Task details: Please give, exactly as they appear below, the line with "- Lhůta pro" and every line after it through the final one, and nothing else.

Data under study:
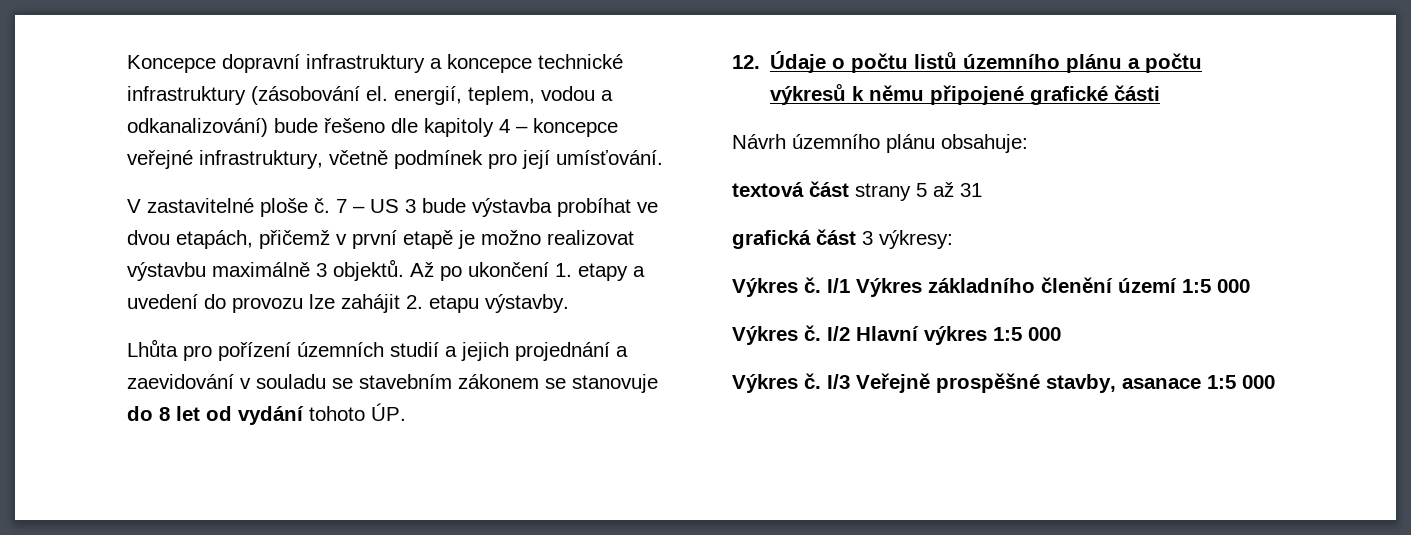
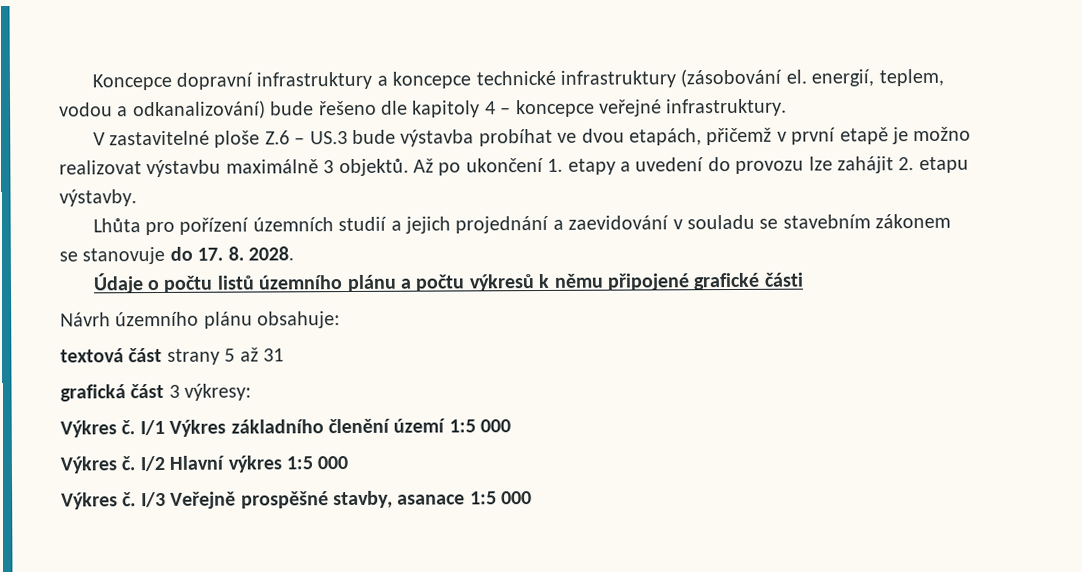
- Koncepce dopravní infrastruktury a koncepce technické infrastruktury (zásobování el. energií, teplem, vodou a odkanalizování) bude řešeno dle kapitoly 4 – koncepce veřejné infrastruktury, včetně podmínek pro její umísťování.
- V zastavitelné ploše č. 7 – US 3 bude výstavba probíhat ve dvou etapách, přičemž v první etapě je možno realizovat výstavbu maximálně 3 objektů.
+ Koncepce dopravní infrastruktury a koncepce technické infrastruktury (zásobování el. energií, teplem, vodou a odkanalizování) bude řešeno dle kapitoly 4 – koncepce veřejné infrastruktury.
+ V zastavitelné ploše Z.6 – US.3 bude výstavba probíhat ve dvou etapách, přičemž v první etapě je možno realizovat výstavbu maximálně 3 objektů.
- Lhůta pro pořízení územních studií a jejich projednání a zaevidování v souladu se stavebním zákonem se stanovuje do 8 let od vydání tohoto ÚP.
- 12. Údaje o počtu listů územního plánu a počtu výkresů k němu připojené grafické části
+ Lhůta pro pořízení územních studií a jejich projednání a zaevidování v souladu se stavebním zákonem se stanovuje do 17. 8. 2028.
+ Údaje o počtu listů územního plánu a počtu výkresů k němu připojené grafické části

Written answer:
- Lhůta pro pořízení územních studií a jejich projednání a zaevidování v souladu se stavebním zákonem se stanovuje do 8 let od vydání tohoto ÚP.
- 12. Údaje o počtu listů územního plánu a počtu výkresů k němu připojené grafické části
+ Lhůta pro pořízení územních studií a jejich projednání a zaevidování v souladu se stavebním zákonem se stanovuje do 17. 8. 2028.
+ Údaje o počtu listů územního plánu a počtu výkresů k němu připojené grafické části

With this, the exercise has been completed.